Thu Oct 30 23:55:38 CET 2003

"Alessandro Semeria" alessandro.semeria at cramont.it wrote:
	Is well know that R is inefficent  on loops.

This is a dangerous half-truth.  R is an interpreted language.
The interpreter uses techniques similar to those used in Scheme
interpreters.  As interpreters go, it's pretty good.  For comparison,
in processing XML documents, I've had interpreted Scheme running rings
around compiled Java (by doing the task a different way, of course).
Also for comparison, years ago I had a Prolog program for median
polish that made a published Fortran program for median polish look
sick (by using a much better data structure).  With Luke Tierney's
byte-code compiler, I expect R loops will become close to as efficient
as Python ones, and people run entire web sites with Python.

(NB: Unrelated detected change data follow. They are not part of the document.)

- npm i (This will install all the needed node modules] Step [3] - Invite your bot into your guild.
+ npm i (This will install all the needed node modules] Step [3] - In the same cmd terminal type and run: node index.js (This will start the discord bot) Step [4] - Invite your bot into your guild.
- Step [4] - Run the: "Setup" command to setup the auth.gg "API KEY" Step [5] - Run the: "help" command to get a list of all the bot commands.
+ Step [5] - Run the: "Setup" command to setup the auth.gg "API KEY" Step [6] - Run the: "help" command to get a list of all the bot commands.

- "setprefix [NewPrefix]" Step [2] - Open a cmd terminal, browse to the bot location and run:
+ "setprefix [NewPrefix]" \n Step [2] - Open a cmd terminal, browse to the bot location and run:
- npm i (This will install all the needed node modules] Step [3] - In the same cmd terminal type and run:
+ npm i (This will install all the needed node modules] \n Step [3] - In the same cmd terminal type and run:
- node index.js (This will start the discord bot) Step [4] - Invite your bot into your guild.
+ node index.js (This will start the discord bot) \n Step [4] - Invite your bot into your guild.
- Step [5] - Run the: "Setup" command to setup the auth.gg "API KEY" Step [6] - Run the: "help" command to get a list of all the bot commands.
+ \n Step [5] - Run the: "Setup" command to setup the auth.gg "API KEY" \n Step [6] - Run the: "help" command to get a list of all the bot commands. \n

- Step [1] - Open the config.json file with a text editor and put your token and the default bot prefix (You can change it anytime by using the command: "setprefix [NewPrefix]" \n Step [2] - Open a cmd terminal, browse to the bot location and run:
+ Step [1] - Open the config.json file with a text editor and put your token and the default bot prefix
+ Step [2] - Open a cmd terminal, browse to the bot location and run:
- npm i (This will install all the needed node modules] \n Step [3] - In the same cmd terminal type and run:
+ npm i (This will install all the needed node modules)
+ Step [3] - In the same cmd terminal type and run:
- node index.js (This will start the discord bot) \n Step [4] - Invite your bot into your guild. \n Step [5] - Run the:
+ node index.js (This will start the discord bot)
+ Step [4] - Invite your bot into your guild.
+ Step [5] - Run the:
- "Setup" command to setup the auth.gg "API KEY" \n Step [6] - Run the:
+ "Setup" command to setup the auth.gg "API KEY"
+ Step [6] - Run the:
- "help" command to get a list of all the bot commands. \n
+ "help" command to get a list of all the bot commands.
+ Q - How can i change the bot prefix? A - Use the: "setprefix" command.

It is more accurate to say that R code qua R code is not as efficient
as the large body of "primitives" that operate on entire arrays.

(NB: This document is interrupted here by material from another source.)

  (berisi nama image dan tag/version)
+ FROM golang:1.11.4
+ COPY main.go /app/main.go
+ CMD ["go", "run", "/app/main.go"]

	When you have to perform "heavy" loop
	is better to use a call to fortran or c code (.Fortran() , .C() functions)

Even if the premiss were literally and exactly true, the conclusion
would not follow.  When you have a speed problem with R code,

(1) Find out where the problem is, exactly.  People's intuition about
    performance bottlenecks is notoriously bad.  Do what the experts do:
    *measure*.
(2) Try to restructure the code *entirely in R* to be as clear and high
    level as possible.  If there have to be subscripts, at least let them
    be vector subscripts.
(3) Measure again.  Chances are that making the code clear and high level
    has fixed the performance problem.
(4) If that fails, try restructuring the code a couple of ways,
    *entirely in R*.  The two basic techniques for optimising a calculation
    are (a) eliminate it entirely and (b) if you can't eliminate the first
    evaluation of an expression, eliminate the second by saving the result.
    As a special case of (b), try moving things out of loops; try splitting
    a calculation into a part that changes a lot and a part that changes
    very little, and update the small-change part only when you have to.
    Perhaps apply the idea of program differentiation.  (NOT the idea of
    taking a function that computes a value and automatically computing
    a function that computes the derivative of the first, but the idea of
    saying if I have z<-f(x,y) and I make a small change to x, do I have
    to recompute z completely or can I came a small change to z?)
    Try to use built in operations as much as possible on data structures
    that are as large as appropriate.
(5) Measure again.  This will probably have fixed the performance problem.
(6) If all else fails, now it's time to try Fortran or C.  It's too bad
    there isn't an existing Fortran or C module you can just call, if there
    had been you'd have used that before writing the original R code.